ECLI:NL:RVS:2004:AQ7434
Raad van State
- Hoger beroep
- W. van den Brink
- P.A. Offers
- C.H.M. van Altena
- Rechtspraak.nl
Hoger beroep inzake voorkeursrecht gemeenten en besluit raad van de gemeente Venlo
In deze zaak gaat het om een hoger beroep dat is ingesteld door een appellant tegen de uitspraak van de rechtbank Roermond van 21 januari 2004. De rechtbank had het beroep van de appellant ongegrond verklaard, dat betrekking had op een besluit van de raad van de gemeente Venlo. Dit besluit, genomen op 29 oktober 2002, hield in dat het college van burgemeester en wethouders van Venlo een voorstel deed aan de raad om een specifiek perceel aan te wijzen als gronden waarop de artikelen 10-24, 26 en 27 van de Wet voorkeursrecht gemeenten (Wvg) van toepassing zijn. De raad heeft dit perceel vervolgens voor de maximale duur van twee jaar aangewezen.

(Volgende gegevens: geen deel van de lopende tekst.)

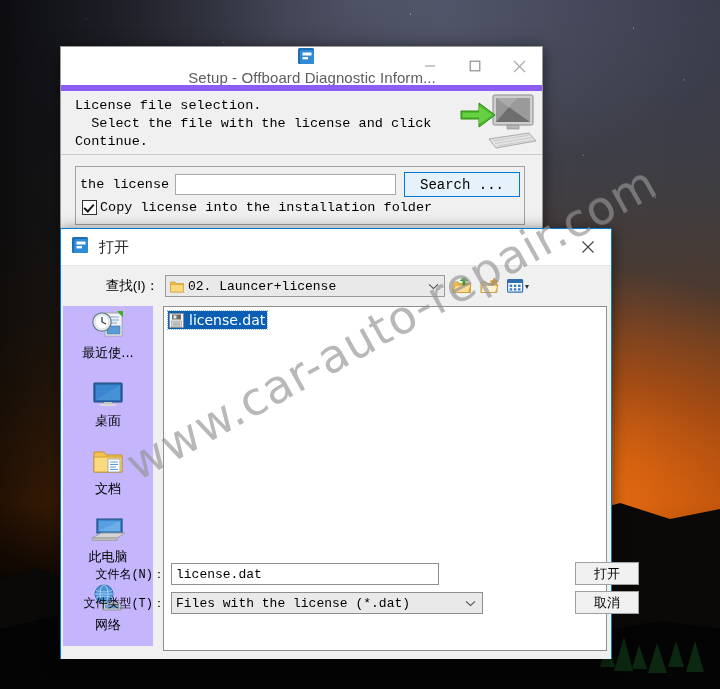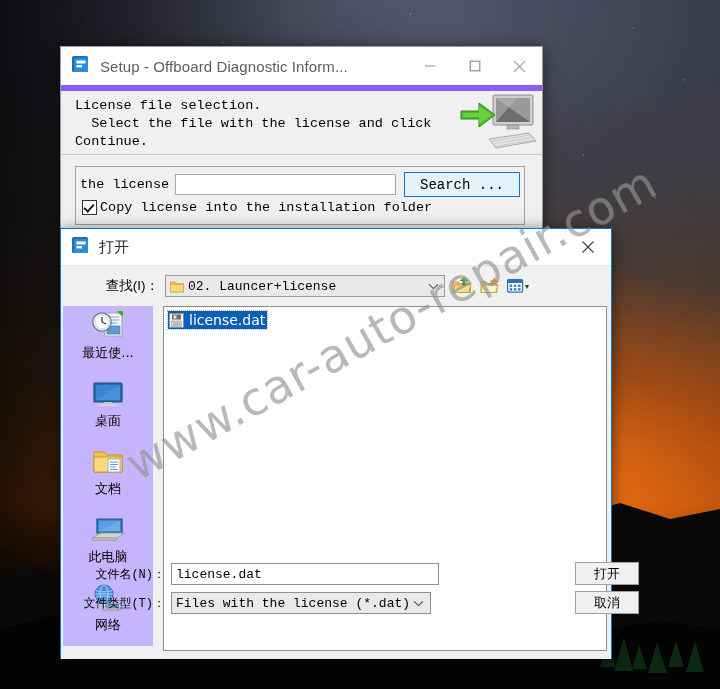--- a/index.html
+++ b/index.html
@@ -98,6 +98,7 @@
     display: flex;
     align-items: center;
     padding-left: 11px;
+    flex-direction: column;
   }
   #setup-title-text {
     font-size: 15px;

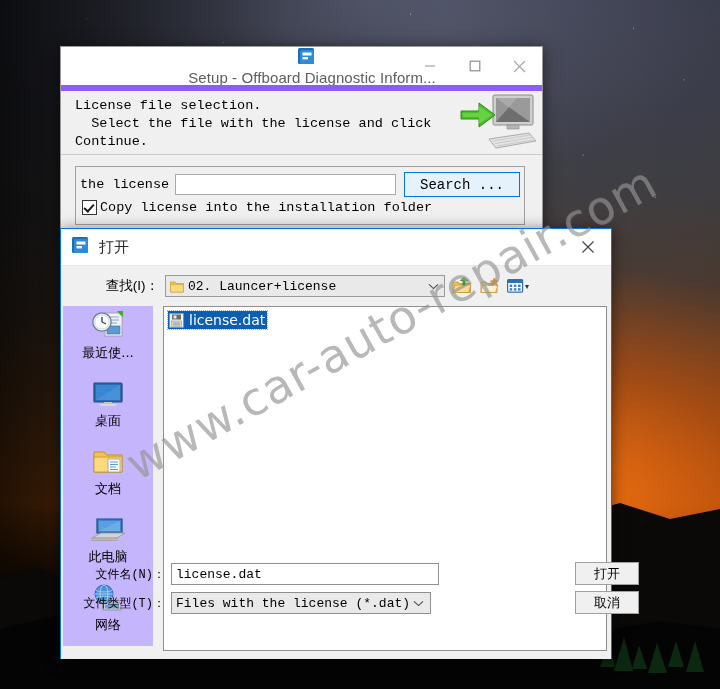--- a/index.html
+++ b/index.html
@@ -422,7 +422,7 @@
     color: #000;
   }
   #filetype-combo {
-    width: 260px;
+    width: 312px;
     height: 22px;
     border: 1px solid #8f8f8f;
     background: #e9e9e9;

De appellant heeft bezwaar gemaakt tegen dit besluit, maar de raad heeft dit bezwaar op 28 mei 2003 ongegrond verklaard. De appellant heeft vervolgens hoger beroep ingesteld bij de Raad van State, waarbij hij zijn eerdere argumenten herhaalde. De Afdeling bestuursrechtspraak van de Raad van State heeft de zaak op 5 augustus 2004 ter zitting behandeld. De raad werd vertegenwoordigd door mr. M.P.W. Killaars, terwijl de appellant niet ter zitting verscheen.
De Afdeling heeft overwogen dat de gronden die de appellant in hoger beroep aanvoert, een herhaling zijn van de argumenten die eerder bij de rechtbank zijn aangevoerd. De rechtbank heeft deze gronden terecht verworpen. De Afdeling concludeert dat de in hoger beroep overgelegde notariële akte van 1 april 1999, waarin een voorkeurskooprecht is opgenomen, geen nieuw licht op de zaak werpt. De Afdeling bevestigt de uitspraak van de rechtbank en verklaart het hoger beroep ongegrond. Er is geen aanleiding voor een proceskostenveroordeling.